The respondents then submitted that s 424(1), once enlivened, permitted an order to be made stopping not only the protected industrial action which was harming the economy (or important parts of it) but also any other protected industrial action to which it was a response. I reject this submission too. It is clear that the “protected industrial action” which is referred to in the first part of s 424(1) is the same as that which is referred to in the second part. The only protected industrial action which Fair Work Australia may order be stopped is that which meets the requirements of subs (d) or (d).

  1. The proposition that arises from the APIA Case is that s 424 is exercisable only in respect of, the industrial action that this Commission is satisfied will have the effect of imperilling the health, safety or welfare of the population or part of it, or as was the case in the AIPA Case, significant economic harm. 

  1. The Full Bench of this Commission in National Tertiary Education Industry Union v Monash University[44] similarly reached this conclusion concerning the operation of s 424. When the s 424(1)(c) criterion has been satisfied in a number of respects, the Full Bench stated that the Act required the making of an order suspending or terminating protected industrial action and the only protected industrial action to which the required order may apply was that which satisfies the s 424(1)(c) criterion.[45] The Full Bench acknowledged that once such an order was made that any other industrial action notified, in this case, by the National Tertiary Education Industry Union, ceased to be protected by reason of s 413(7) of the Act.

Findings and conclusion

  1. With regard to s 429, the TWU has been unable to satisfy this Commission that an order suspending the ‘employee claim action’ has been made which would result in an extension of the authorisation period.

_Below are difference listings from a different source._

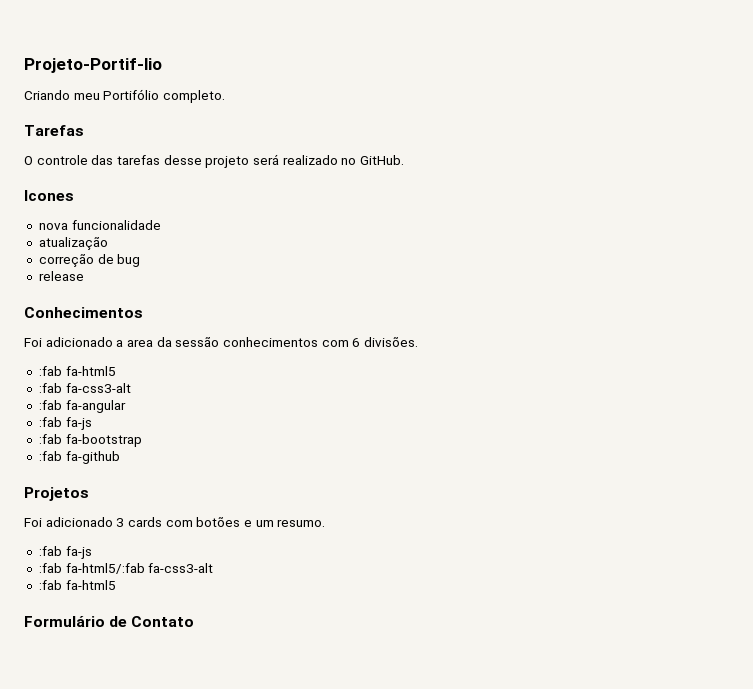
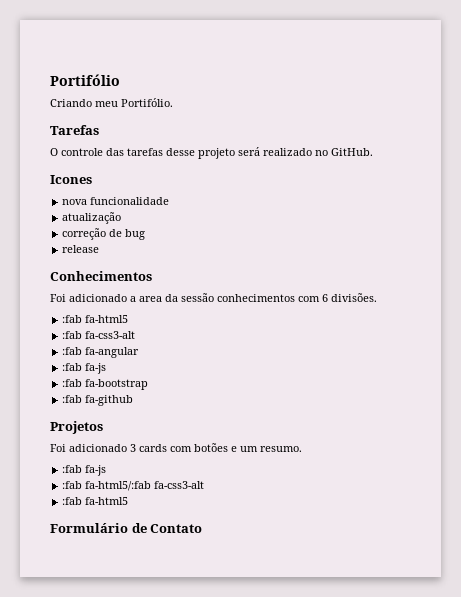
[24,58,162,73] Projeto-Portif-lio -> [50,74,120,86] Portifólio
[103,89,225,103] Portifólio completo. -> [121,98,173,107] Portifólio.

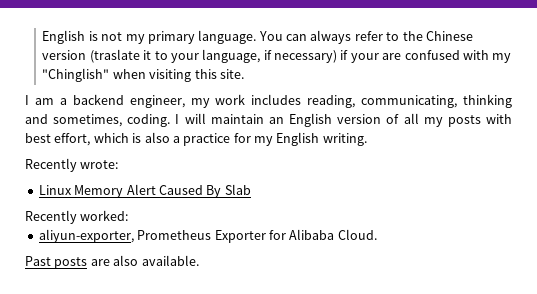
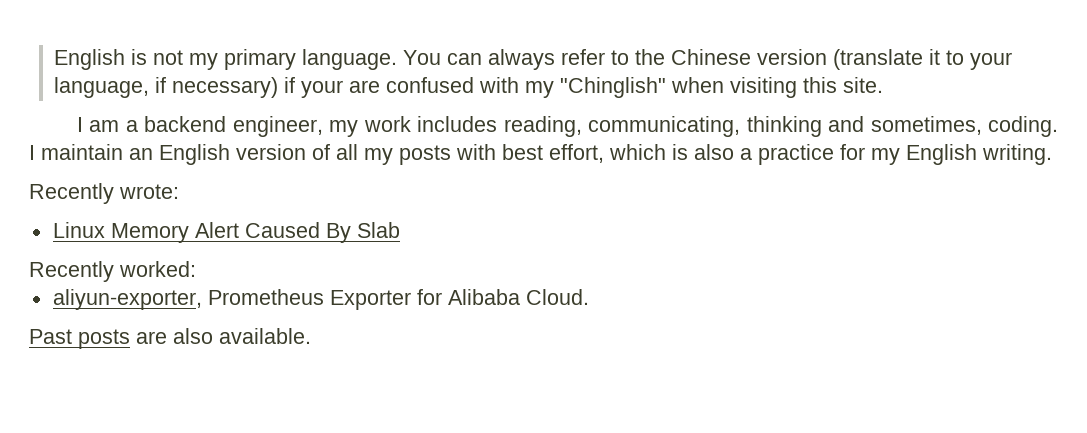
[89,49,140,63] (traslate -> [833,49,924,70] (translate
[184,113,206,124] will -> (35, 152) none

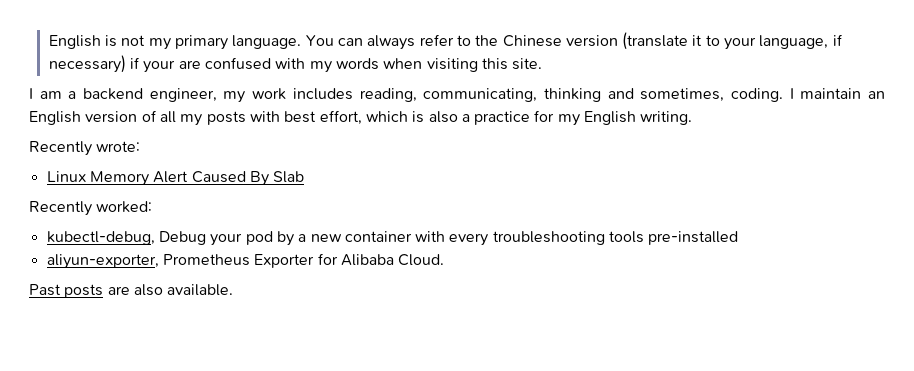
[560,77,667,98] "Chinglish" -> [335,58,379,70] words
(196, 269) none -> [46,231,739,246] // kubectl-debug, Debug your pod by a new container with every troubleshooting tools pre-installed

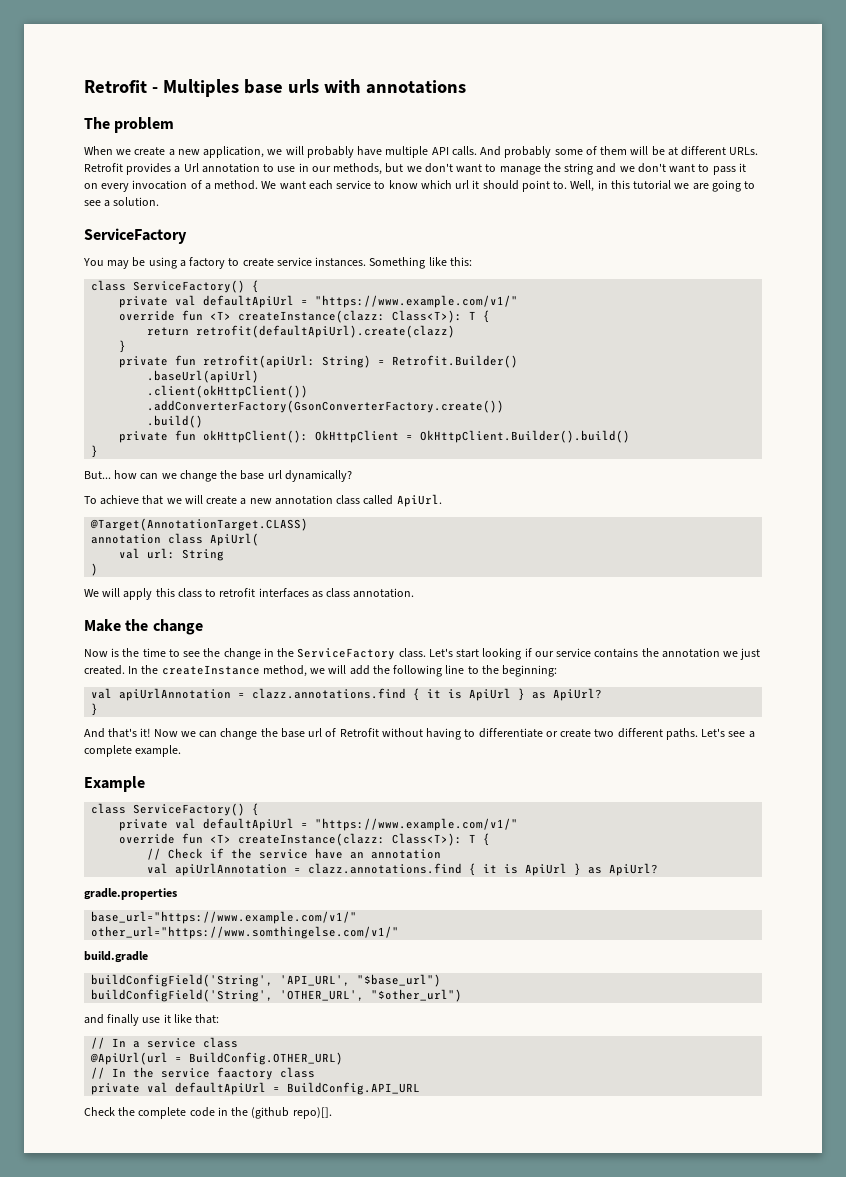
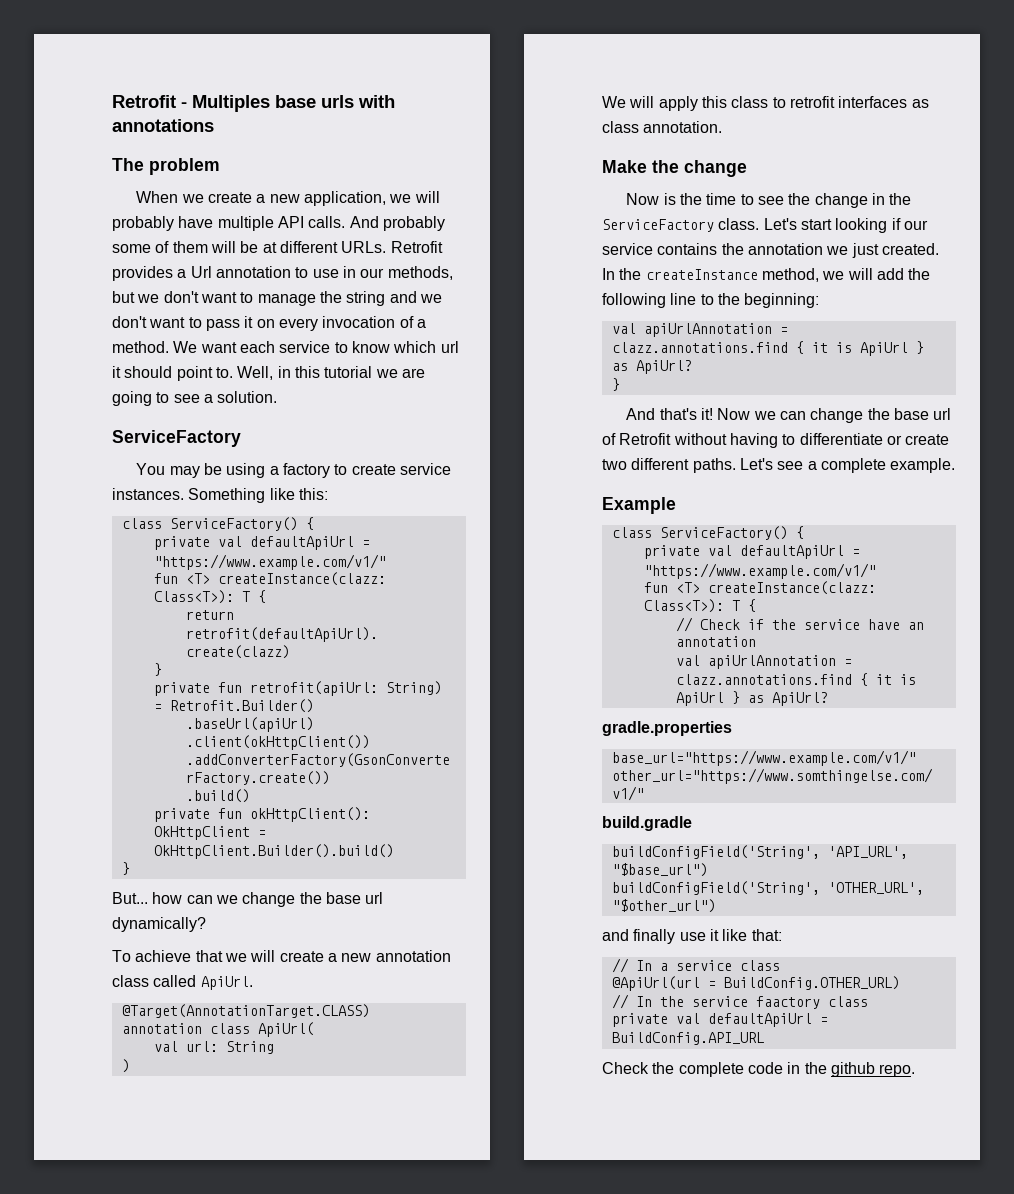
[119,310,176,321] override -> (386, 562) none
[119,833,176,844] override -> (876, 571) none
[251,1107,332,1119] (github repo)[]. -> [830,1062,916,1077] github repo.

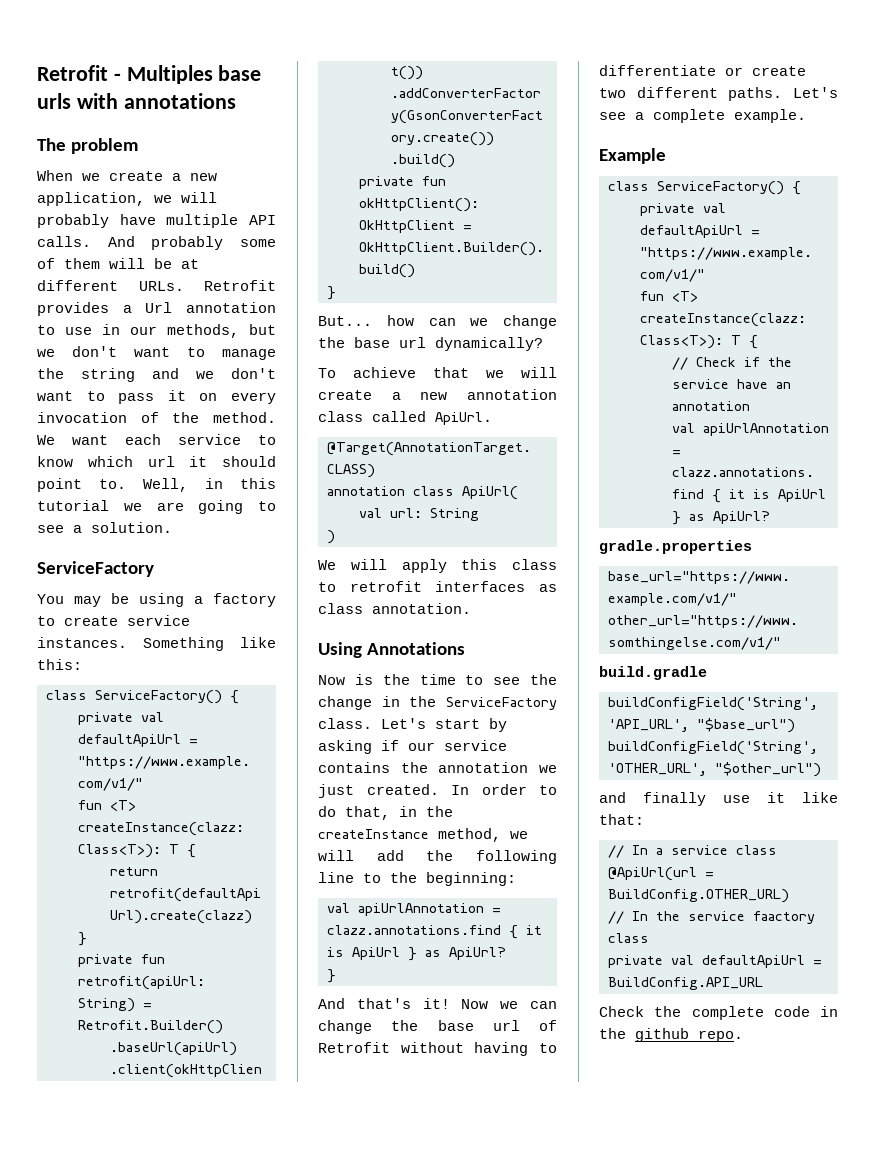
[416,319,426,328] a -> [172,412,200,423] the
[602,160,747,177] Make the change -> [318,642,466,658] Using Annotations
[835,218,888,233] looking -> [489,718,507,732] [318,740,372,754] by asking
(615, 274) none -> [481,784,557,795] [318,806,417,820] order to do that, in

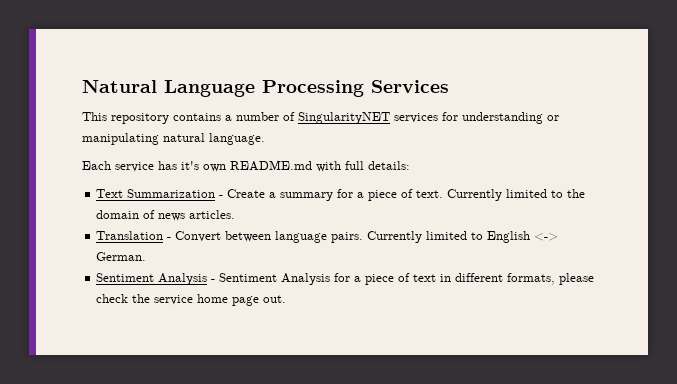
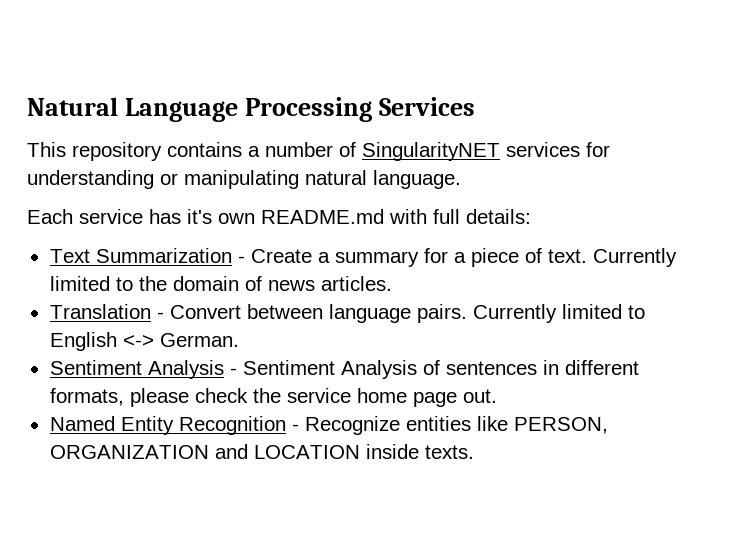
[334,273,437,285] for a piece of text -> [422,360,537,375] of sentences
(287, 299) none -> [49,416,608,435] [49,444,474,459] // Named Entity Recognition - Recognize entities like PERSON, ORGANIZATION and LOCATION inside texts.

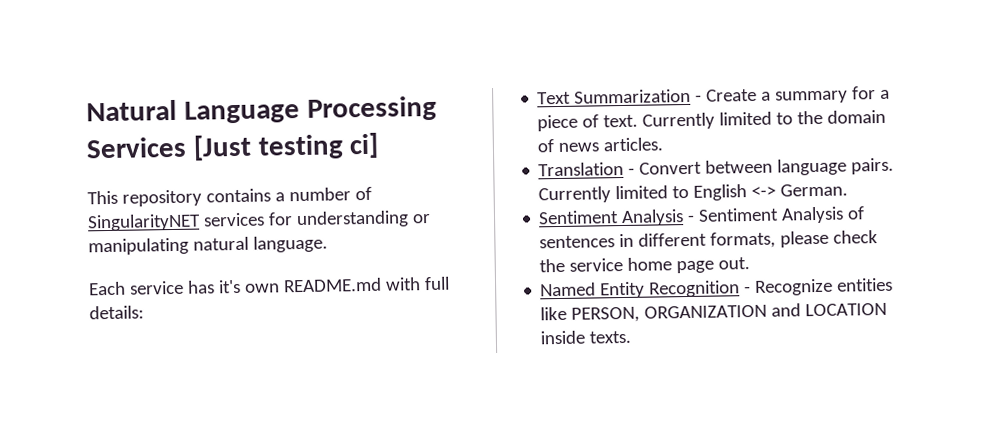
(476, 106) none -> [192,132,380,161] [Just testing ci]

  1. The Paperwork Ban which was on foot at the time of the Hearing, and the Industrial Action-Work Bans, which according to the 22 October Notice[46], were to commence on 26 October 2018, were not and have not been the subject of any suspension order.  There was therefore no freezing of the authorisation period provided for under section 459(1).  The authorisation period expired on 14 September 2018, by which stage there had been no industrial action, certainly none of the types with which the Commission is currently dealing with – the Paperwork Ban and the Industrial Action-Work Bans. 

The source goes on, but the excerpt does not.